You can get more information from the ac6-tools website and download (registration required) various documents highlighting:

System Workbench for STM32


Problem Ubuntu 16.04.2

Hi,

I have made this morning a clean install of Ubuntu 16.04.2 and installed System Workbench but it doesn’t work as expected. It loads but then is like hanging and it won’t even let me compile.

Yesterday it worked perfectly with Ubuntu 16.04.1.

Have anyone else tried with this new Ubuntu realese and a clean install?

I have already tried both 64bits versions avalaible for linux and I get the same result.

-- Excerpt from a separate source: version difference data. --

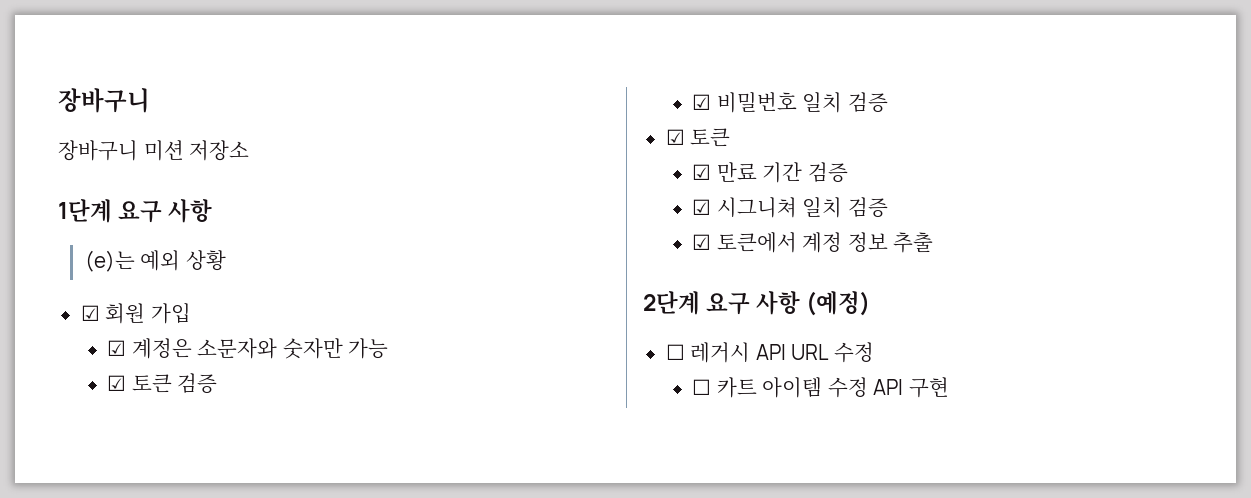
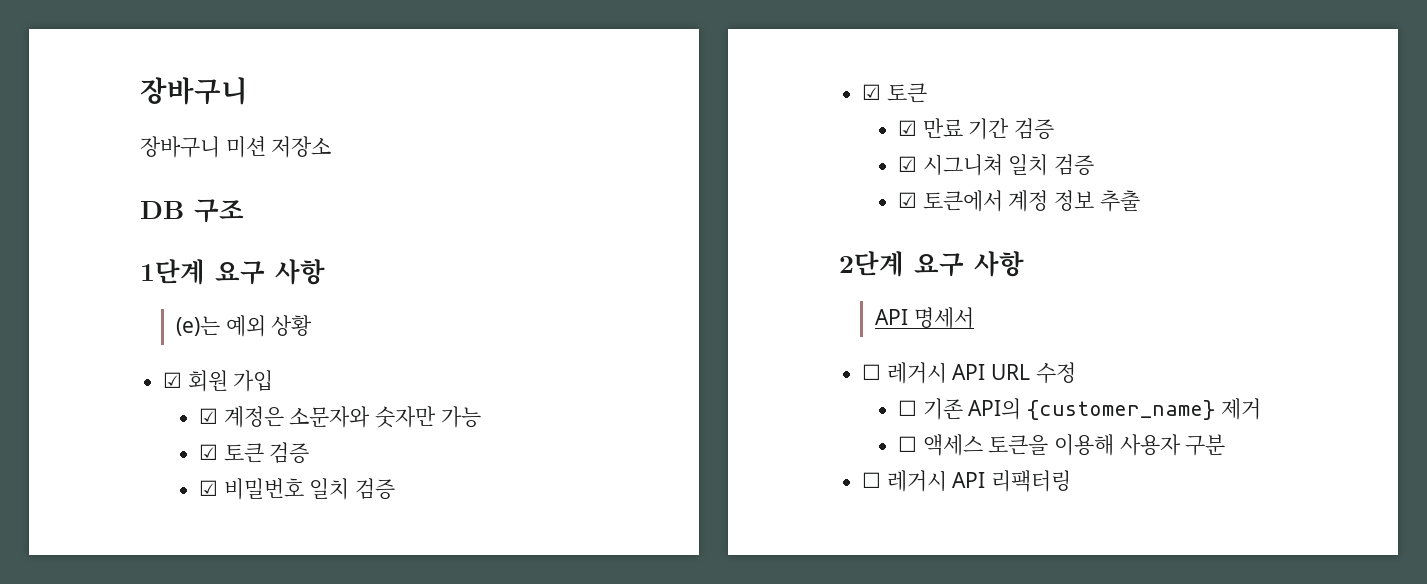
(250, 150) none -> [140,199,244,223] // DB 구조
[806,291,871,316] (예정) -> [874,307,974,329] // API 명세서
[716,377,949,398] 카트 아이템 수정 API 구현 -> [922,398,1261,420] [897,434,1226,456] [862,470,1072,492] 기존 API의 {customer_name} 제거 // ☐ 액세스 토큰을 이용해 사용자 구분 // ☐ 레거시 API 리팩터링

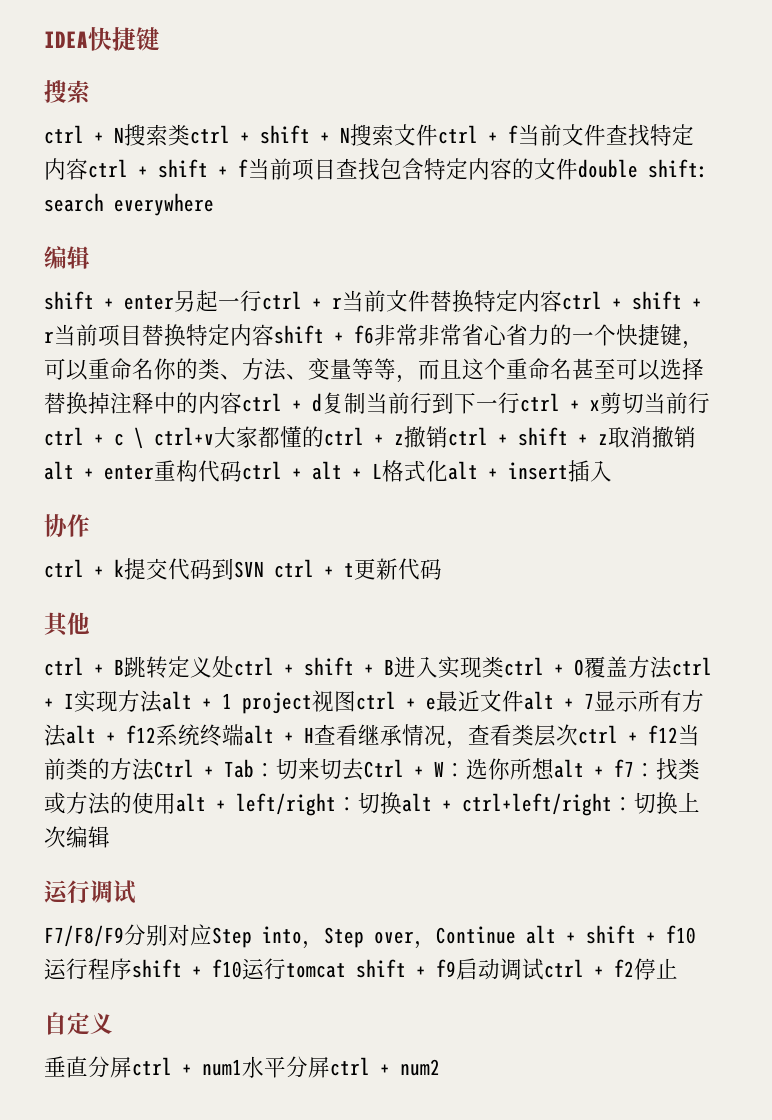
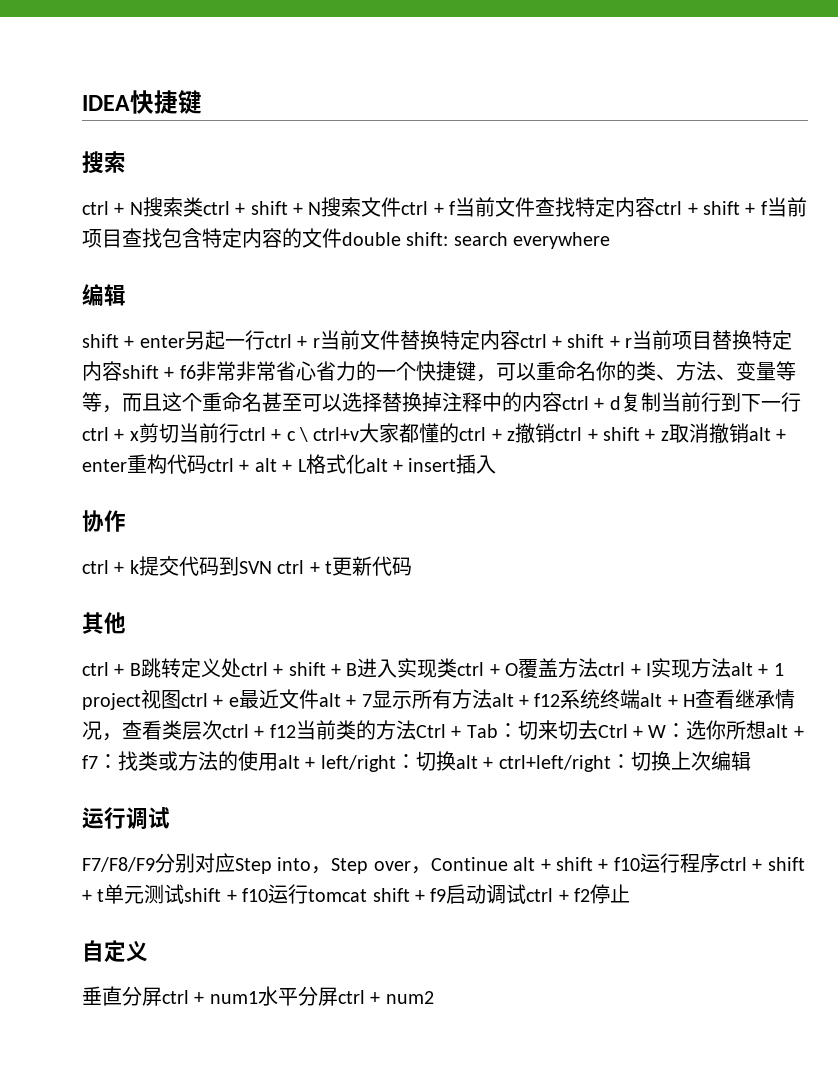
(132, 969) none -> [719,857,805,871] [82,884,185,904] ctrl + shift + t单元测试

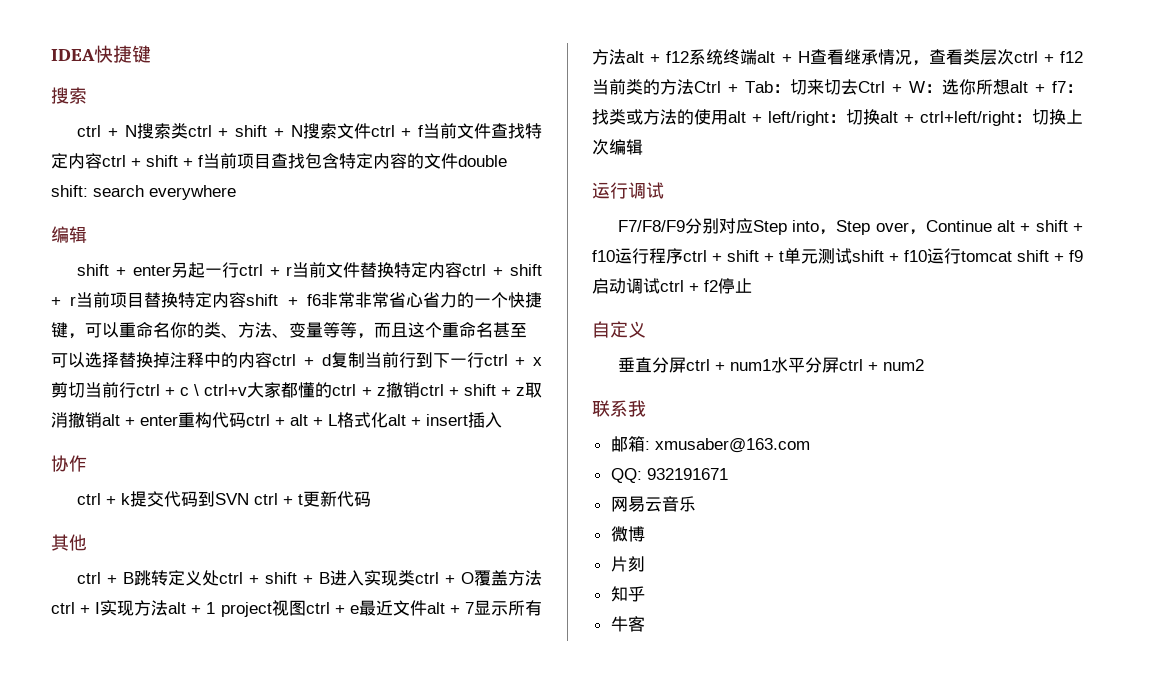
(434, 997) none -> [592,400,646,417] [610,436,810,453] [610,468,728,483] [610,496,696,512] [610,526,645,542] [610,556,645,572] [610,586,645,602] [610,616,645,632] // 联系我 // 邮箱: xmusaber@163.com // QQ: 932191671 // 网易云音乐 // 微博 // 片刻 // 知乎 // 牛客

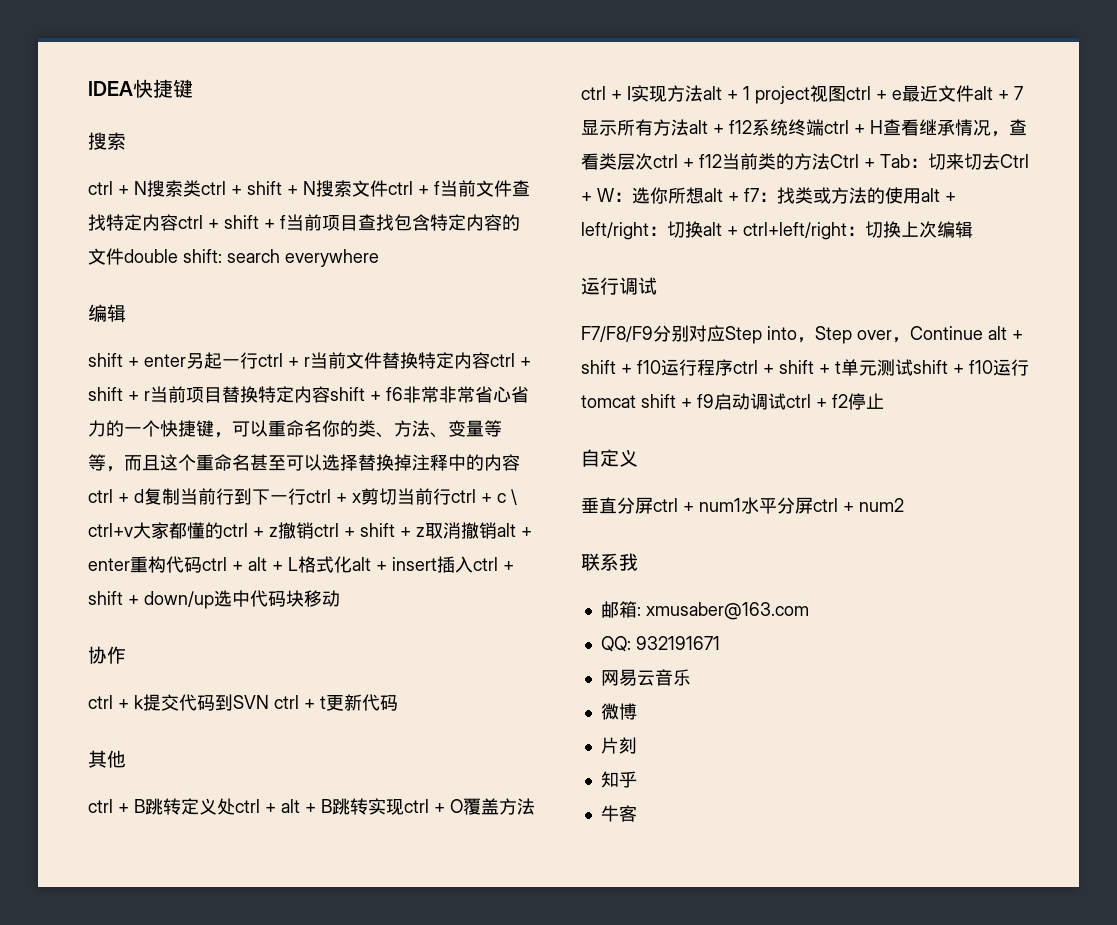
(502, 420) none -> [473,557,514,571] [88,590,340,609] ctrl + shift + down/up选中代码块移动
[265,570,416,586] shift + B进入实现类 -> [281,798,404,815] alt + B跳转实现
[757,51,776,63] alt -> [824,120,849,134] ctrl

Anyone could help me with this?

Hi. I’ve tried that yesterday on linuxmint 18.1, which is ubuntu 16.04 based. Sadly, it did not work. Eclipse error log showed a lot of dependecy related messages.

I have also tried to “install from Eclipse” method, using version from repos. It did not work also, citing dependency problems (refused to install).

I’m surprised it used to work under Ubuntu 16.04.1 at all. Somewhere on this site it states that only supported version is Ubuntu 14.04, so I gave up and went with it. So far seems to work.

Anyway, i’m very new to stm32, just wanted easy way to start, but as far as I understand there are ways to build, flash and debug without using “System Workbench for stm32” at all.


According to /etc/issue I’m running 16.04.02. I don’t recall if I did a clean install or updated an earlier 16.04 release. Ordinarily I just upgrade for point releases (and major releases where possible.)

Java reports as

hbarta@olive:~$ java -version
openjdk version “1.8.0_121”
OpenJDK Runtime Environment (build 1.8.0_121-8u121-b13-0ubuntu1.16.04.2-b13)
OpenJDK 64-Bit Server VM (build 25.121-b13, mixed mode)
hbarta@olive:~$

I’m running eclipse Neon (Neon.2 Release (4.6.2))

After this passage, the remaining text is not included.